Assignment
Return only the stretch of the material below that begins with the line containing "- DRIVER is" and ends with the line containing "DRIVER™ Framework knowledge base.", exactly; both of those lines belong to it.

Dataset entries
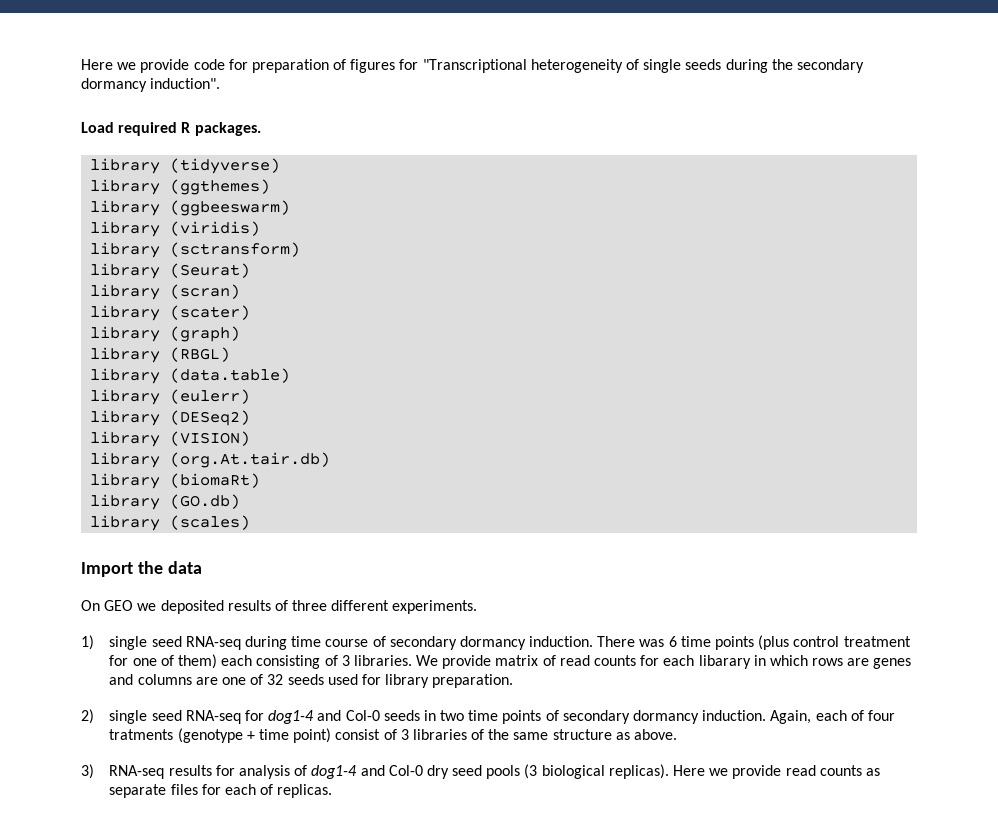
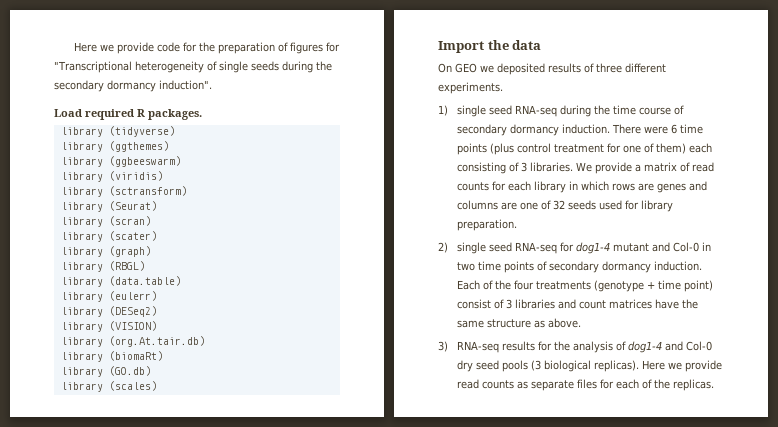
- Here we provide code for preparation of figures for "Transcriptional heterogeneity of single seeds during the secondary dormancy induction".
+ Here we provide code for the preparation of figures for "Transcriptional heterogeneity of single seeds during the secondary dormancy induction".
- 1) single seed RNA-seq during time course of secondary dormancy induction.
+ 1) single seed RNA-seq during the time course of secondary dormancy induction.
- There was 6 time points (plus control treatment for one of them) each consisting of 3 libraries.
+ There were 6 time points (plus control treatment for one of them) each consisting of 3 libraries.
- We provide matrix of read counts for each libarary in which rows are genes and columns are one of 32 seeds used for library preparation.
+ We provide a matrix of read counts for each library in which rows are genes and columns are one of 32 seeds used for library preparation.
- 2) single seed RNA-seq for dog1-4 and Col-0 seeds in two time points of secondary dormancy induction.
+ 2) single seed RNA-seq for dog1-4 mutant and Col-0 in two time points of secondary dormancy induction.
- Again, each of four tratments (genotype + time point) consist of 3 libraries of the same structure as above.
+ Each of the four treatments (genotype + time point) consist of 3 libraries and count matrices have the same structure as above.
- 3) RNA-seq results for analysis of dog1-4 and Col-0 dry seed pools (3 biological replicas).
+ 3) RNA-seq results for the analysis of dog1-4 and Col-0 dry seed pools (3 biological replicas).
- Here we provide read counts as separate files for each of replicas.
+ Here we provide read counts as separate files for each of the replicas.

==

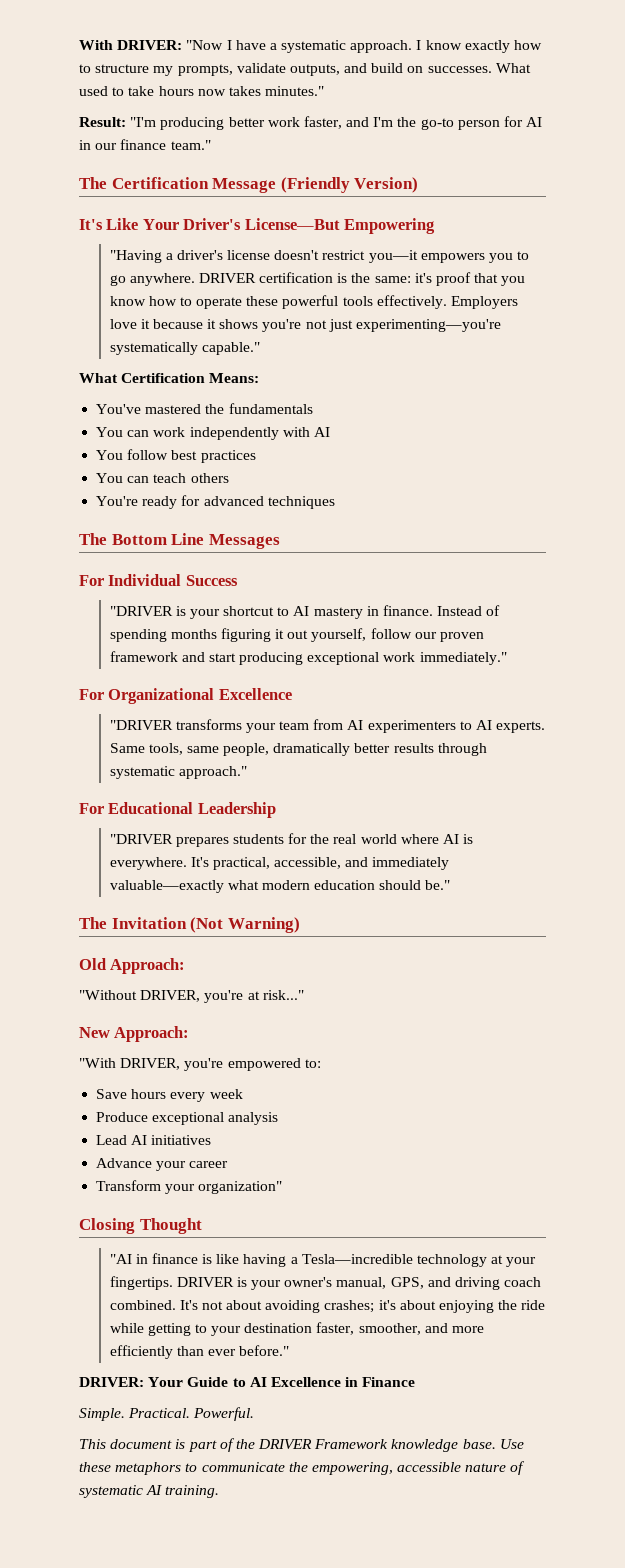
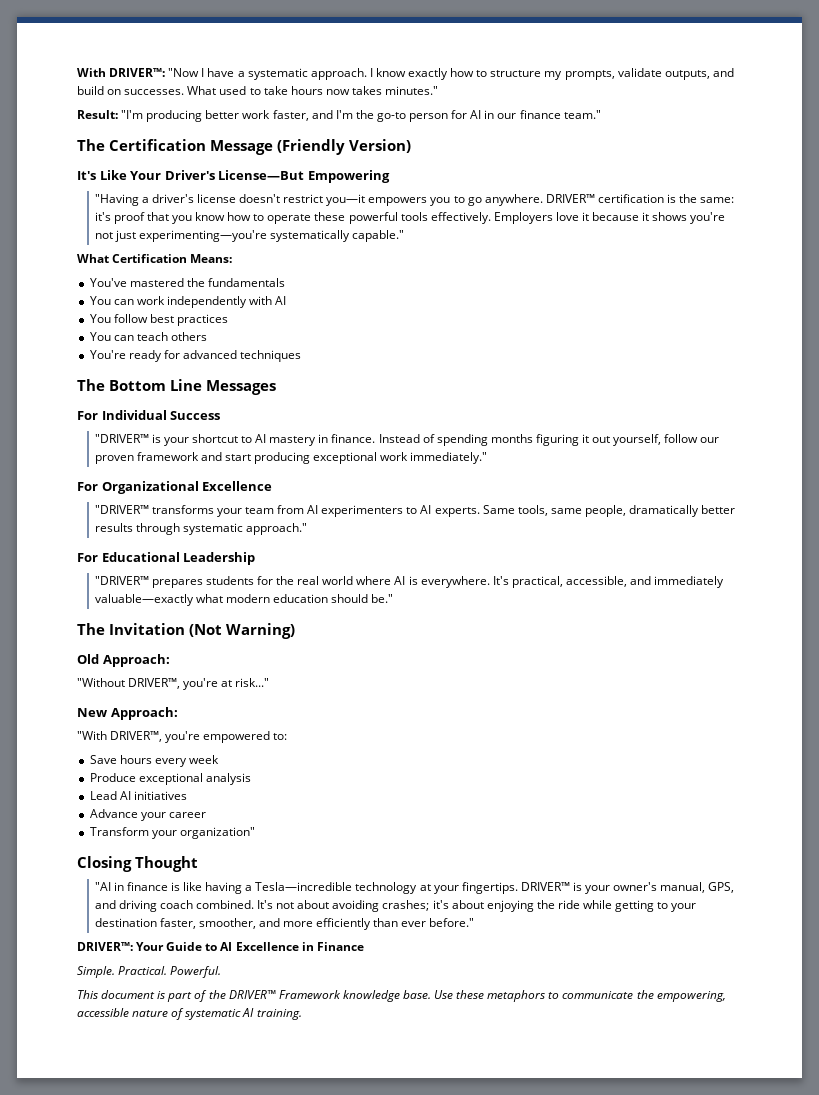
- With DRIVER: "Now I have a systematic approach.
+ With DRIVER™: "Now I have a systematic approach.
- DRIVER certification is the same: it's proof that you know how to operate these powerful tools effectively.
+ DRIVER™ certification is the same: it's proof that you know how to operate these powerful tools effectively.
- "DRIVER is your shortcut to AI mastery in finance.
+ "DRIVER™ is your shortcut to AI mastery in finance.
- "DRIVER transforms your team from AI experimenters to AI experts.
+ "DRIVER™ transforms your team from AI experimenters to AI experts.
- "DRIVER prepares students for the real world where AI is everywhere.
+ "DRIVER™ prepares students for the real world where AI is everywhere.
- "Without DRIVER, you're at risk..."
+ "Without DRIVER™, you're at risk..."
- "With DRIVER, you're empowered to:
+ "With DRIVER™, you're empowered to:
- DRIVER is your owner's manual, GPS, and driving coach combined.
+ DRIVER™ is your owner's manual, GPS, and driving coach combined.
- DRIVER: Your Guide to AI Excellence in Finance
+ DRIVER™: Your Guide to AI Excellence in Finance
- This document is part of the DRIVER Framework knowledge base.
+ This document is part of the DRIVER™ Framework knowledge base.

* * *

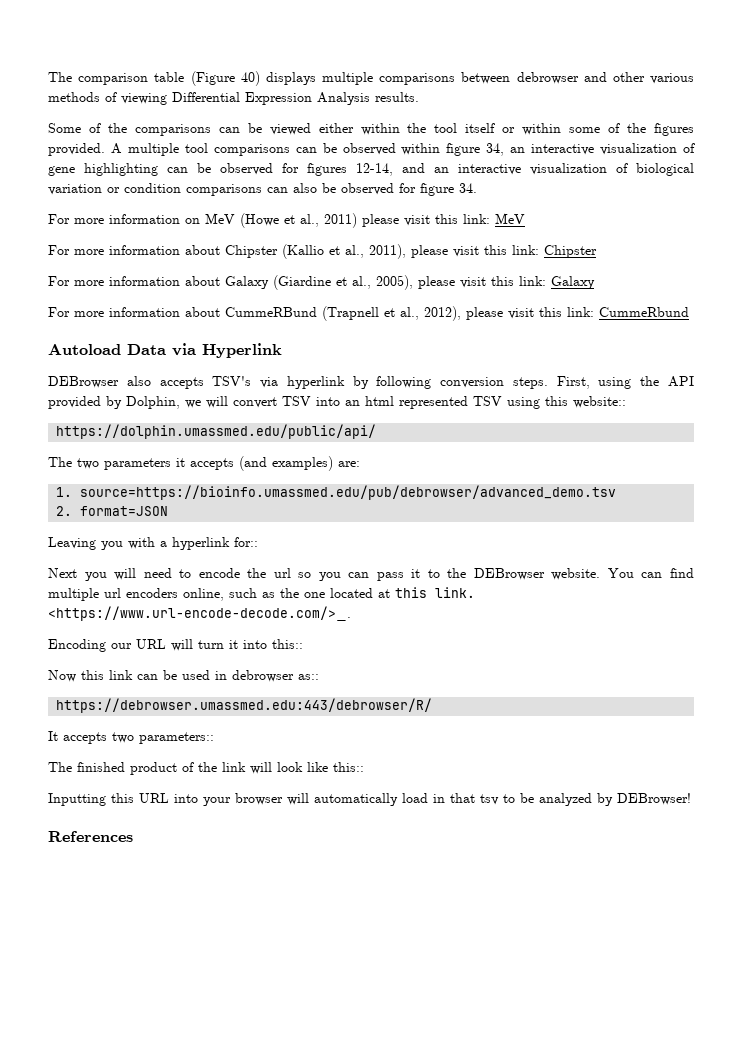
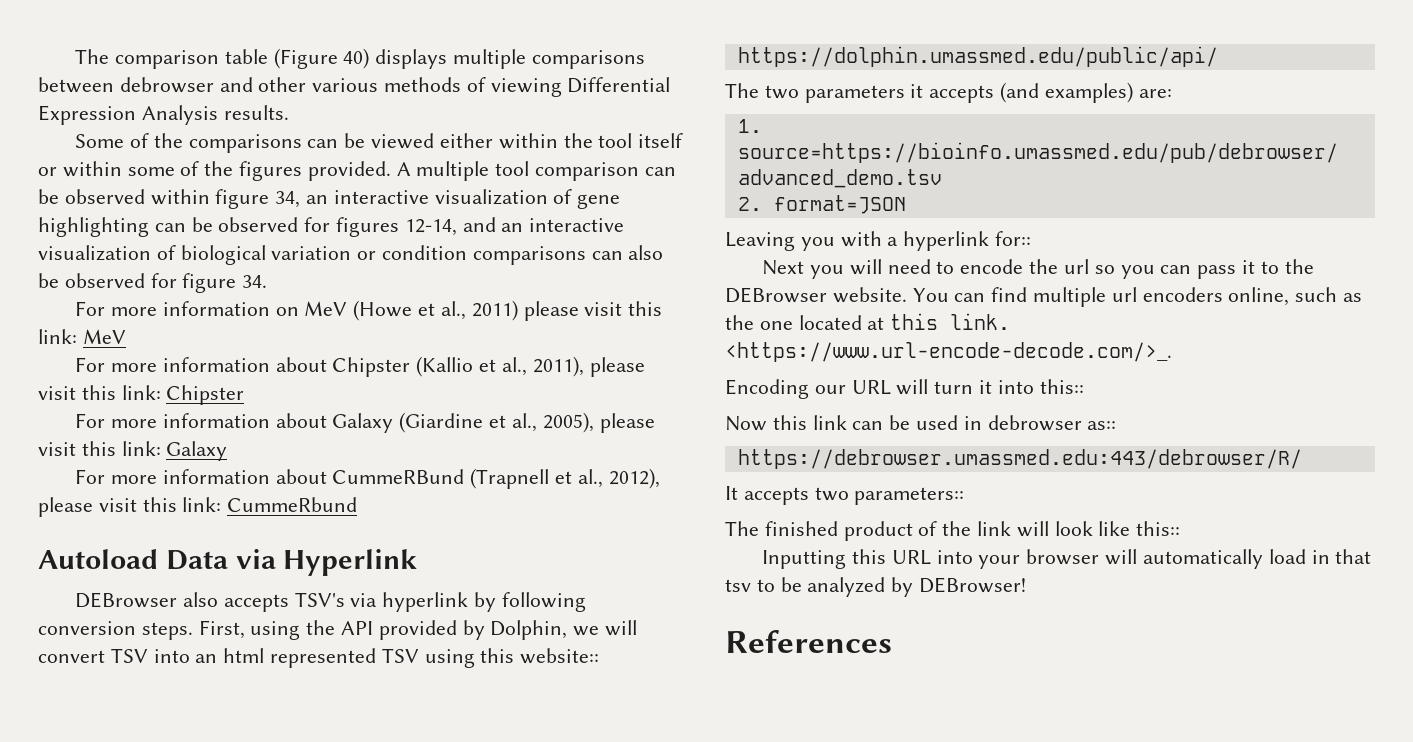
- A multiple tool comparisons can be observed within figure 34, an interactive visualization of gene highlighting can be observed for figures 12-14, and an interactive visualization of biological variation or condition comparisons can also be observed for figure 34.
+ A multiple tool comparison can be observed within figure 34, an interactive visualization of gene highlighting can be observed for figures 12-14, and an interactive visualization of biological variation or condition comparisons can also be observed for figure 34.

Output for this exercise
- DRIVER is your owner's manual, GPS, and driving coach combined.
+ DRIVER™ is your owner's manual, GPS, and driving coach combined.
- DRIVER: Your Guide to AI Excellence in Finance
+ DRIVER™: Your Guide to AI Excellence in Finance
- This document is part of the DRIVER Framework knowledge base.
+ This document is part of the DRIVER™ Framework knowledge base.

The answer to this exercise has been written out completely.